● WHAT TO PRODUCE
Reproduce exactly, from the data that follows, the line with "html: <div> <span>（三）</span><span>宜昌市（行业类）</span>", the line with "-> <div> <span>Assembly</span>", and every line that lies between them.

Dataset excerpts:
============

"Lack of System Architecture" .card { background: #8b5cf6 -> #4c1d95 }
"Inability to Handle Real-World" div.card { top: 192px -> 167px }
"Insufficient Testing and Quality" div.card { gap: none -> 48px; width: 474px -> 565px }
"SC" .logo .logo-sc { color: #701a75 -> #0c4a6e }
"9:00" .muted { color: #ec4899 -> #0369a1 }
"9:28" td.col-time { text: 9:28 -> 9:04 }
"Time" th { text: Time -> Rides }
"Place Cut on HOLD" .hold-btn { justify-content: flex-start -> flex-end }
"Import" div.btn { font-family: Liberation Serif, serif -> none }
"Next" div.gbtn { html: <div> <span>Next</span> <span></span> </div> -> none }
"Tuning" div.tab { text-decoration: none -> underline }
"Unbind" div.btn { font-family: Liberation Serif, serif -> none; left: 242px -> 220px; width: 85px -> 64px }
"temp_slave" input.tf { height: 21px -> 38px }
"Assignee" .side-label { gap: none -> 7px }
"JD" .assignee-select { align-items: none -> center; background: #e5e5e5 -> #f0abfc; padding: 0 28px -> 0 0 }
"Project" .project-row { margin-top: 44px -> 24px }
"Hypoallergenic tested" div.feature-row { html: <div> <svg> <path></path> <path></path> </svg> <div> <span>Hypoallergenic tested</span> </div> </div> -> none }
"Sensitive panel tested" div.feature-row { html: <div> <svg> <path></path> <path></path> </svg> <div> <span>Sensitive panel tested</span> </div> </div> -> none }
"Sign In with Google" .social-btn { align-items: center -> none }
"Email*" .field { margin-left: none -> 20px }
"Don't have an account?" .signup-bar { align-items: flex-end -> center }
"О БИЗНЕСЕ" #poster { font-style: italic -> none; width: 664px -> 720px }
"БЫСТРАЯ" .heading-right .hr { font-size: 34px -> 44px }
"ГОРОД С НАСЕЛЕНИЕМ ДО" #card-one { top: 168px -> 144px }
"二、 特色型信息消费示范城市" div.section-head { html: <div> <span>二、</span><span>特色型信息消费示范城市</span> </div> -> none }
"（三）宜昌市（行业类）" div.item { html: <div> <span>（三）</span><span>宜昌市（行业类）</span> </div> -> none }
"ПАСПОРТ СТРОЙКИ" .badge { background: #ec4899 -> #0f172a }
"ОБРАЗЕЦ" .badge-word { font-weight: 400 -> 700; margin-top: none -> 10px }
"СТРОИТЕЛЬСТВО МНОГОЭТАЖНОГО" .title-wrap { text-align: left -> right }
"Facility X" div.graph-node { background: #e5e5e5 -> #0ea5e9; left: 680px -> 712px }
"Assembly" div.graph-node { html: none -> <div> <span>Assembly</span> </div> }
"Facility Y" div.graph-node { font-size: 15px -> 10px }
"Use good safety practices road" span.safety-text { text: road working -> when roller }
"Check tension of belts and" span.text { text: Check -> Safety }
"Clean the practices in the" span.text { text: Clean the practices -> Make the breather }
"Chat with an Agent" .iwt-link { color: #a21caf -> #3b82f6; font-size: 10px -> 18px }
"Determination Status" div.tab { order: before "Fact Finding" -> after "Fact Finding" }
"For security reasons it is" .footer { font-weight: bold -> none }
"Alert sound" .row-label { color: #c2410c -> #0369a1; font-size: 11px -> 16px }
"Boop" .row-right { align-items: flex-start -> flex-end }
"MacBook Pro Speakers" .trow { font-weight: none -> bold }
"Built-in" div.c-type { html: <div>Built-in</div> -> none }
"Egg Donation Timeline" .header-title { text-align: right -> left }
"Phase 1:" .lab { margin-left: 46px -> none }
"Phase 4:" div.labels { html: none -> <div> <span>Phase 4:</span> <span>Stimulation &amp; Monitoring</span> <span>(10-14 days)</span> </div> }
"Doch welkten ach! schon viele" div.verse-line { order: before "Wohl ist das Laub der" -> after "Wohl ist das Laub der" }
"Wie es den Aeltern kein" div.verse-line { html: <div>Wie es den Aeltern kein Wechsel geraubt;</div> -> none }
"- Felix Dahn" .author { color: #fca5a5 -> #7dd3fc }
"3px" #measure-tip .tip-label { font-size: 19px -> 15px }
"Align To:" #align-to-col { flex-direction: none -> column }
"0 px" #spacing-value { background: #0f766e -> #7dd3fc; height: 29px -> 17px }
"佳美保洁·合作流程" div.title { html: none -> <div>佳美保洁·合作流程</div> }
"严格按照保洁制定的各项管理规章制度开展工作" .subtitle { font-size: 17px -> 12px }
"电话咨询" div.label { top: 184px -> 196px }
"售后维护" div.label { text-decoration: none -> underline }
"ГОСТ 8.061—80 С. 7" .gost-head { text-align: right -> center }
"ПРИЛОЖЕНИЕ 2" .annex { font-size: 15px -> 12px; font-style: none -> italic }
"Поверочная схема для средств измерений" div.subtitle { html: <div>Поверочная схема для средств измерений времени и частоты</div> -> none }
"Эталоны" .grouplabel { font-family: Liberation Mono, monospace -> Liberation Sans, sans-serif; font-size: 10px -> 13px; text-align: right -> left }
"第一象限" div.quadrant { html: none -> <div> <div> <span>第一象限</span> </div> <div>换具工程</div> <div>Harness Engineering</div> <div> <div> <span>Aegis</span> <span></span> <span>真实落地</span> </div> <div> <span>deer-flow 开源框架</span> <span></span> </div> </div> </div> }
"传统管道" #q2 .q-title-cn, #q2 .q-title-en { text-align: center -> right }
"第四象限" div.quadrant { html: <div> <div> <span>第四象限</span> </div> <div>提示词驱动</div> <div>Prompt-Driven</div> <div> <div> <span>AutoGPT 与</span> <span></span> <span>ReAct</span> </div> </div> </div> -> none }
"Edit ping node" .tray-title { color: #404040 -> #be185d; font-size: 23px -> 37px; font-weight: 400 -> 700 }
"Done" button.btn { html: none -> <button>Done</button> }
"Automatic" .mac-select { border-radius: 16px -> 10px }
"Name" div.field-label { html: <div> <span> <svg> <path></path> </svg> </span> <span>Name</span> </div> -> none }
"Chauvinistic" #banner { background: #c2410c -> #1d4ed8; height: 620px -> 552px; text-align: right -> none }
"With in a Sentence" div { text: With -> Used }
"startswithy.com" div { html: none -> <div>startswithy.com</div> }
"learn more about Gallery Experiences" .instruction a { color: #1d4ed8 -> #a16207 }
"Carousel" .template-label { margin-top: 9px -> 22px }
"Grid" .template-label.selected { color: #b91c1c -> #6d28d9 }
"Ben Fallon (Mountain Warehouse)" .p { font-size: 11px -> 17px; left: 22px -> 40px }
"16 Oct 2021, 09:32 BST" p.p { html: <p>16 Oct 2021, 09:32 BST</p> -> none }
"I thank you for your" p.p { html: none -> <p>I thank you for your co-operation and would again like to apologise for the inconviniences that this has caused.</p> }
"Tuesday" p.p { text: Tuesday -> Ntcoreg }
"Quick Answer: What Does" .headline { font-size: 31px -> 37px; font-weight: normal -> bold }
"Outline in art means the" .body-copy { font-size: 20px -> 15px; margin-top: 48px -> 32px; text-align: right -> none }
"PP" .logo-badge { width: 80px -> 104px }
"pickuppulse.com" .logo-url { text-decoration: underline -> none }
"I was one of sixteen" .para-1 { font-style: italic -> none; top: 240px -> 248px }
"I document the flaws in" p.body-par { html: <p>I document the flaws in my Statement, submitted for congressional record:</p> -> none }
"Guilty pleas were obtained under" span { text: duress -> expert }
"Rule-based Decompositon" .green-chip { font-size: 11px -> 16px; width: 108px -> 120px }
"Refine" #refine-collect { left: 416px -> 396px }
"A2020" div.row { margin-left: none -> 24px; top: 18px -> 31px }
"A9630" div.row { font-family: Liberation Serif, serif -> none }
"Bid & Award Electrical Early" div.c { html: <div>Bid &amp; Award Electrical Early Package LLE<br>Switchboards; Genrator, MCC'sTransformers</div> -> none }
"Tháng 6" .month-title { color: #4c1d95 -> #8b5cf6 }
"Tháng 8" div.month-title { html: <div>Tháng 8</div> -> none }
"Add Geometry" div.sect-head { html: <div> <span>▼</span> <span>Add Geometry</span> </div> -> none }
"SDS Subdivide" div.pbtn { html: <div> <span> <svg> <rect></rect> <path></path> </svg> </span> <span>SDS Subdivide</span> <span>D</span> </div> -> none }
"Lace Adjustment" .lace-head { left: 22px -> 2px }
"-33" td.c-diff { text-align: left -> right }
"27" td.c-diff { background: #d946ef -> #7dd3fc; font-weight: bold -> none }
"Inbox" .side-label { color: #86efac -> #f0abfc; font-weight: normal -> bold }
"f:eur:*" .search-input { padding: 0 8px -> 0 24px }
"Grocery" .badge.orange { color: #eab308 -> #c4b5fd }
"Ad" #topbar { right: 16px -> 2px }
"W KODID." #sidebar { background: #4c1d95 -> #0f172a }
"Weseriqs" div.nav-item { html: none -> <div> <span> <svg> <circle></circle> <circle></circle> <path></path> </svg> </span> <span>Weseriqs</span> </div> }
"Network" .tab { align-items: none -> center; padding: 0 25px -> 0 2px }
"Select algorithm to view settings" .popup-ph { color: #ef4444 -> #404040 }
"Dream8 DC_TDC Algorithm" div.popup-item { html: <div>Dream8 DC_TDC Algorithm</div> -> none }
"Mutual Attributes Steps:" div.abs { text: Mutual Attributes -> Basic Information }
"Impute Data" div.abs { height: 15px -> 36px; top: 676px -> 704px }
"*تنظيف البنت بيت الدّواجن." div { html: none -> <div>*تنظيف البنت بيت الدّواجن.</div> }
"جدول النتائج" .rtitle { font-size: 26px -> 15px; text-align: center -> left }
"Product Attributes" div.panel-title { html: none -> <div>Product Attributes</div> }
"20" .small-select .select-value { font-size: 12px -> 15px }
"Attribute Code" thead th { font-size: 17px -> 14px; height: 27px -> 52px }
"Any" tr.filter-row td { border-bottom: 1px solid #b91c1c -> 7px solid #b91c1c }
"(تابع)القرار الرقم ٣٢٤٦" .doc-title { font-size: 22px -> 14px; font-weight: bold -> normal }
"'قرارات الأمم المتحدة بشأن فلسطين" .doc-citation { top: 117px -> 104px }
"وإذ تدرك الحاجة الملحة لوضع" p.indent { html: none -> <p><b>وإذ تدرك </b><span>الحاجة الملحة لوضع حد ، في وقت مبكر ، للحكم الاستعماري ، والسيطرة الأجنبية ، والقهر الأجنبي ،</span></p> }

============

● SOLUTION FOR THIS TASK
"（三）宜昌市（行业类）" div.item { html: <div> <span>（三）</span><span>宜昌市（行业类）</span> </div> -> none }
"ПАСПОРТ СТРОЙКИ" .badge { background: #ec4899 -> #0f172a }
"ОБРАЗЕЦ" .badge-word { font-weight: 400 -> 700; margin-top: none -> 10px }
"СТРОИТЕЛЬСТВО МНОГОЭТАЖНОГО" .title-wrap { text-align: left -> right }
"Facility X" div.graph-node { background: #e5e5e5 -> #0ea5e9; left: 680px -> 712px }
"Assembly" div.graph-node { html: none -> <div> <span>Assembly</span> </div> }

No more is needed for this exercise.